Understanding Stationarity, Dickey-Fuller Test in Time Series Analysis: An In-Depth Guide
In time series analysis, stationarity is a fundamental concept that significantly impacts the modeling and forecasting of data. This guide will delve into the concepts of stationarity and non-stationarity, the Dickey-Fuller test for stationarity, methods to convert non-stationary data to stationary, and techniques to detect autocorrelation and seasonality. We'll include practical Python code snippets to illustrate these concepts.
Table of Contents
Introduction to Stationarity
What is Stationarity?
A stationary time series is one whose statistical properties such as mean, variance, and autocorrelation are constant over time. In other words, the time series does not exhibit trends, seasonality, or other structures that change over time.
Types of Stationarity
Strict (Strong) Stationarity: All statistical properties of the time series are invariant to time shifts.

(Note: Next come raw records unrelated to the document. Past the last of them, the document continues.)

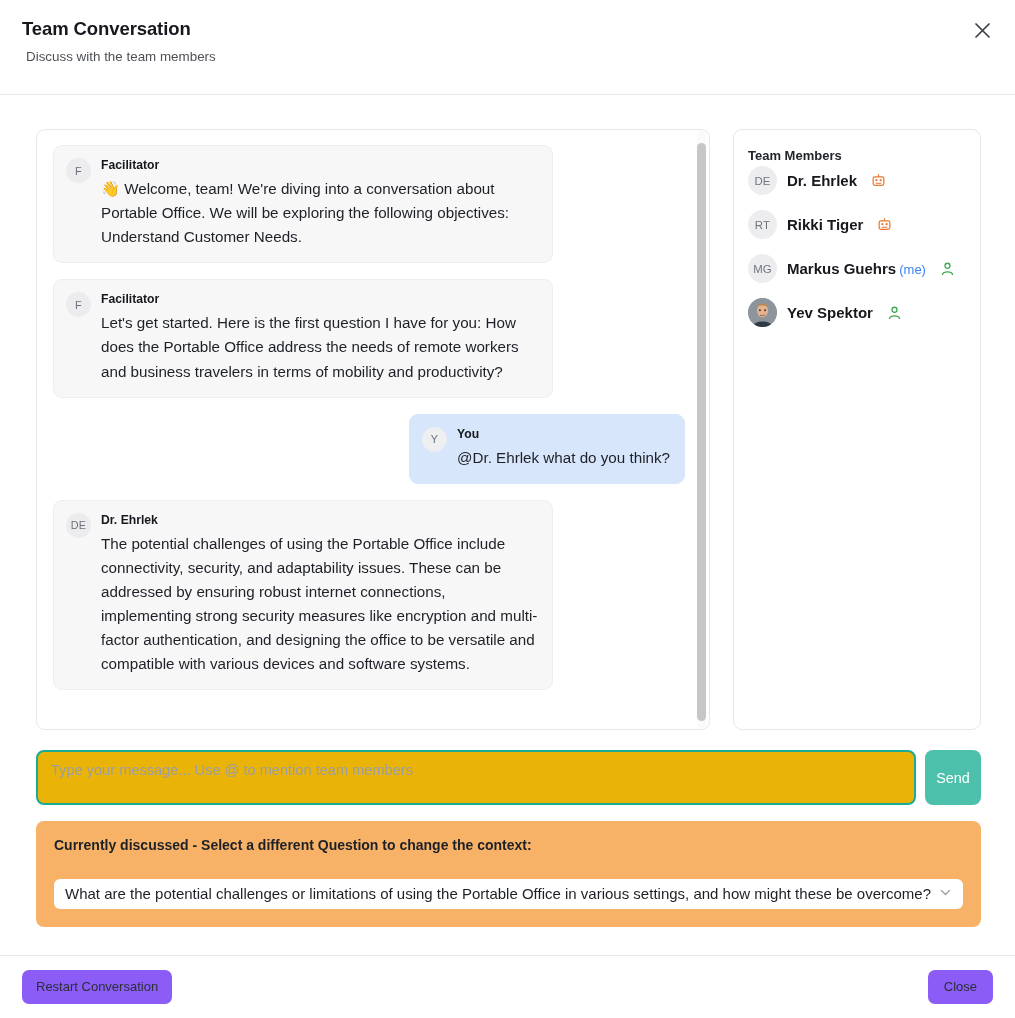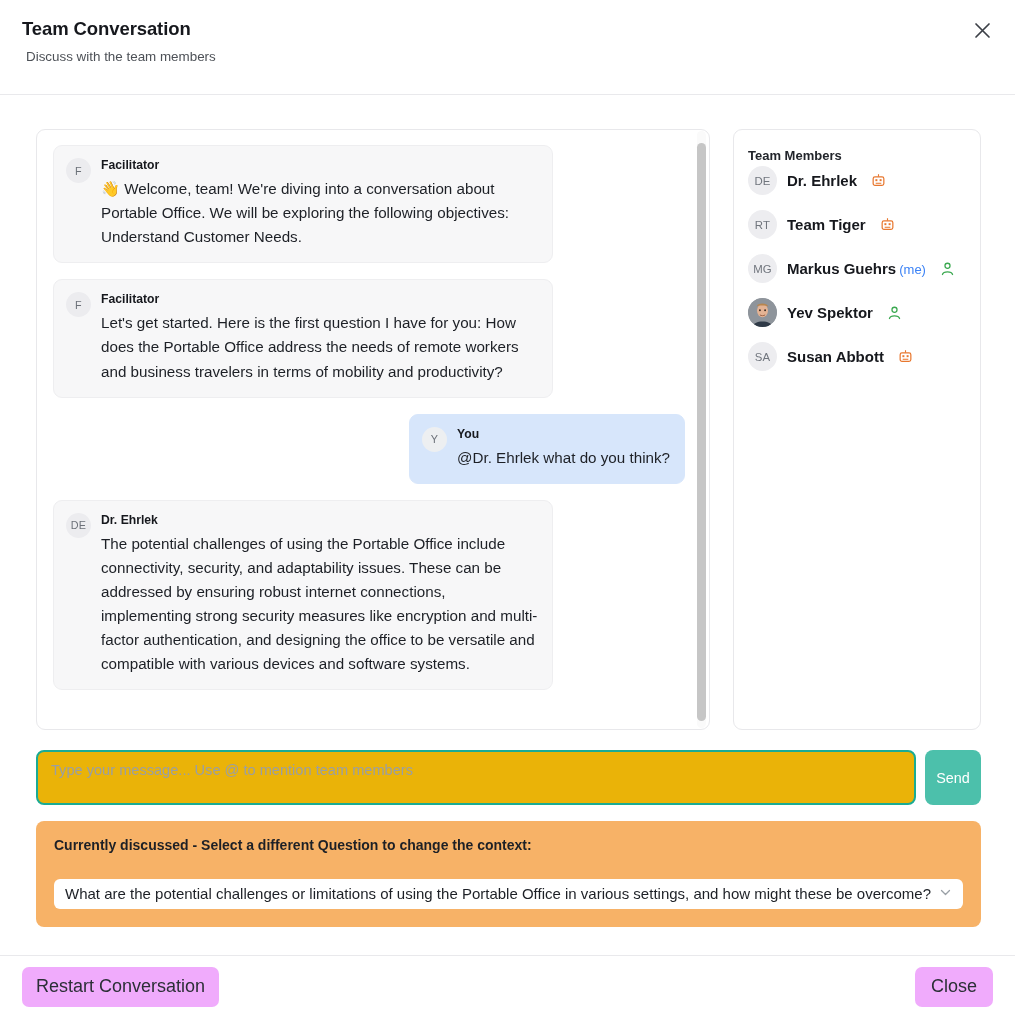--- a/index.html
+++ b/index.html
@@ -374,7 +374,7 @@
             </div>
             <div class="member-row">
               <div class="m-avatar">RT</div>
-              <div class="m-name"><span>Team Tiger</span></div>
+              <div class="m-name"><span>Rikki Tiger</span></div>
               <span class="m-badge">
                 <svg width="15" height="15" viewBox="0 0 16 16" aria-hidden="true">
                   <rect x="2.3" y="4.2" width="11.4" height="9" rx="1.9" fill="none" stroke="#e8772e" stroke-width="1.3"></rect>

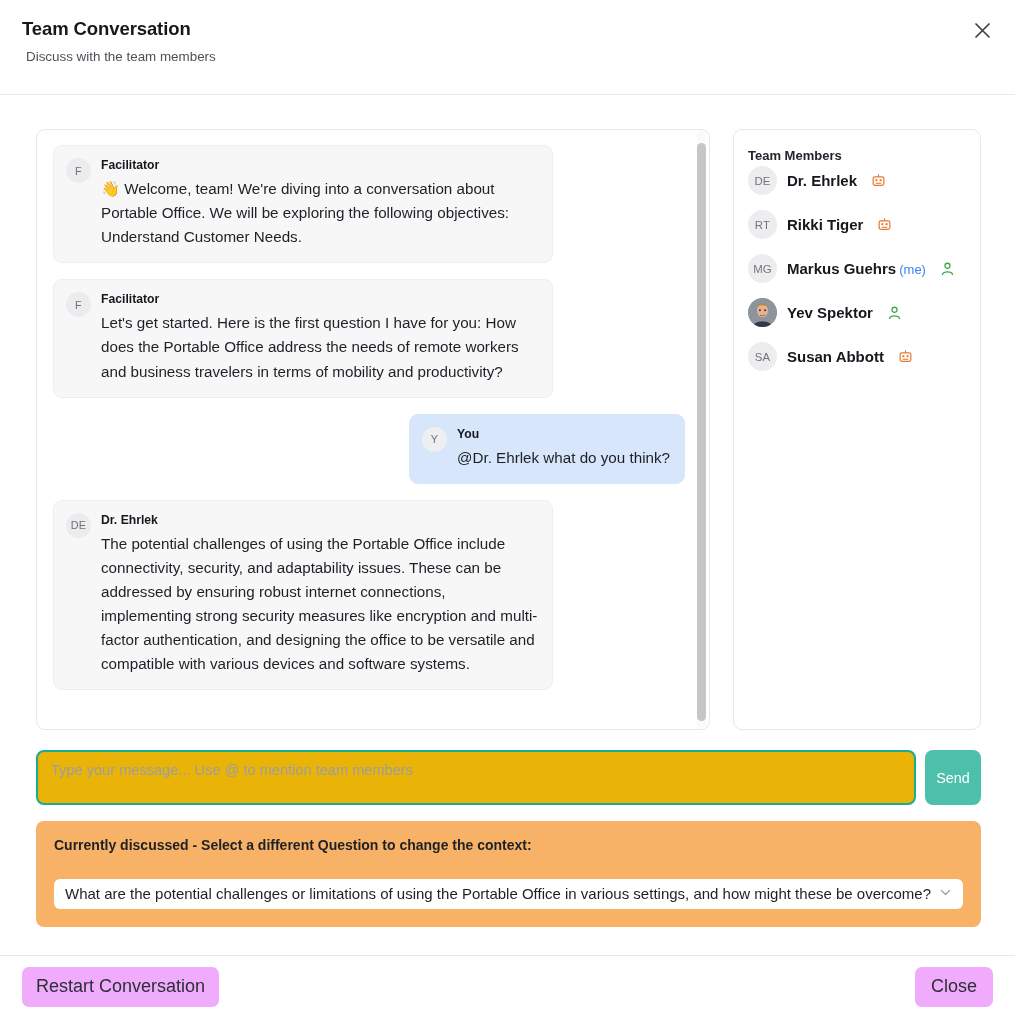--- a/index.html
+++ b/index.html
@@ -415,19 +415,6 @@
                 </svg>
               </span>
             </div>
-            <div class="member-row">
-              <div class="m-avatar">SA</div>
-              <div class="m-name"><span>Susan Abbott</span></div>
-              <span class="m-badge">
-                <svg width="15" height="15" viewBox="0 0 16 16" aria-hidden="true">
-                  <rect x="2.3" y="4.2" width="11.4" height="9" rx="1.9" fill="none" stroke="#e8772e" stroke-width="1.3"></rect>
-                  <rect x="7.4" y="1.3" width="1.2" height="2.6" fill="#e8772e"></rect>
-                  <rect x="4.7" y="6.6" width="2.1" height="2.1" fill="#e8772e"></rect>
-                  <rect x="9.2" y="6.6" width="2.1" height="2.1" fill="#e8772e"></rect>
-                  <rect x="5" y="10.4" width="6" height="1.1" fill="#e8772e"></rect>
-                </svg>
-              </span>
-            </div>
           </div>
       </div>
     </div>

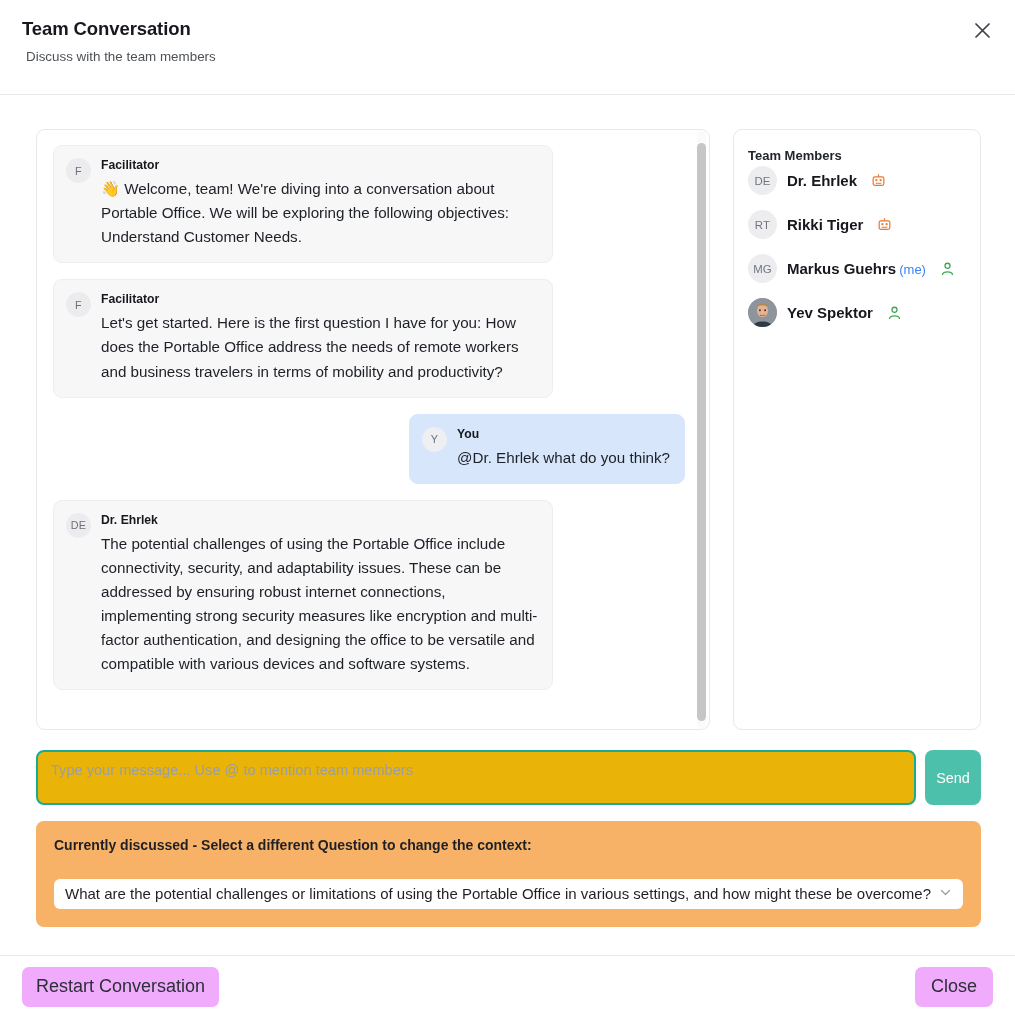--- a/index.html
+++ b/index.html
@@ -281,11 +281,11 @@
     padding: 0 22px 0 22px;
   }
   .foot-btn {
-    background: #f0abfc;
+    background: #8b5cf6;
     border: none;
     border-radius: 7px;
     font-family: "Liberation Sans", sans-serif;
-    font-size: 18px;
+    font-size: 13px;
     color: #2b2f36;
     padding: 9px 14px;
     cursor: pointer;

Weak (Second-Order) Stationarity: The mean and variance are constant over time, and the covariance between two time periods depends only on the lag between them, not on the actual time at which the covariance is computed.
Why is Stationarity Important?
Modeling Assumptions: Many time series modeling techniques, such as ARIMA, assume that the underlying series is stationary.
Predictability: Stationary series are easier to predict because their statistical properties are stable over time.
Statistical Inference: Non-stationary data can lead to invalid or misleading statistical inferences.
Non-Stationarity
Causes of Non-Stationarity
Trends: Long-term increase or decrease in the data.
Seasonality: Regular patterns repeating over time.
Structural Breaks: Changes in the underlying process generating the data.
Heteroscedasticity: Variance of the series changes over time.
Examples of Non-Stationary Series
Economic Indicators: GDP, inflation rates, stock prices.
Environmental Data: Temperature readings over decades.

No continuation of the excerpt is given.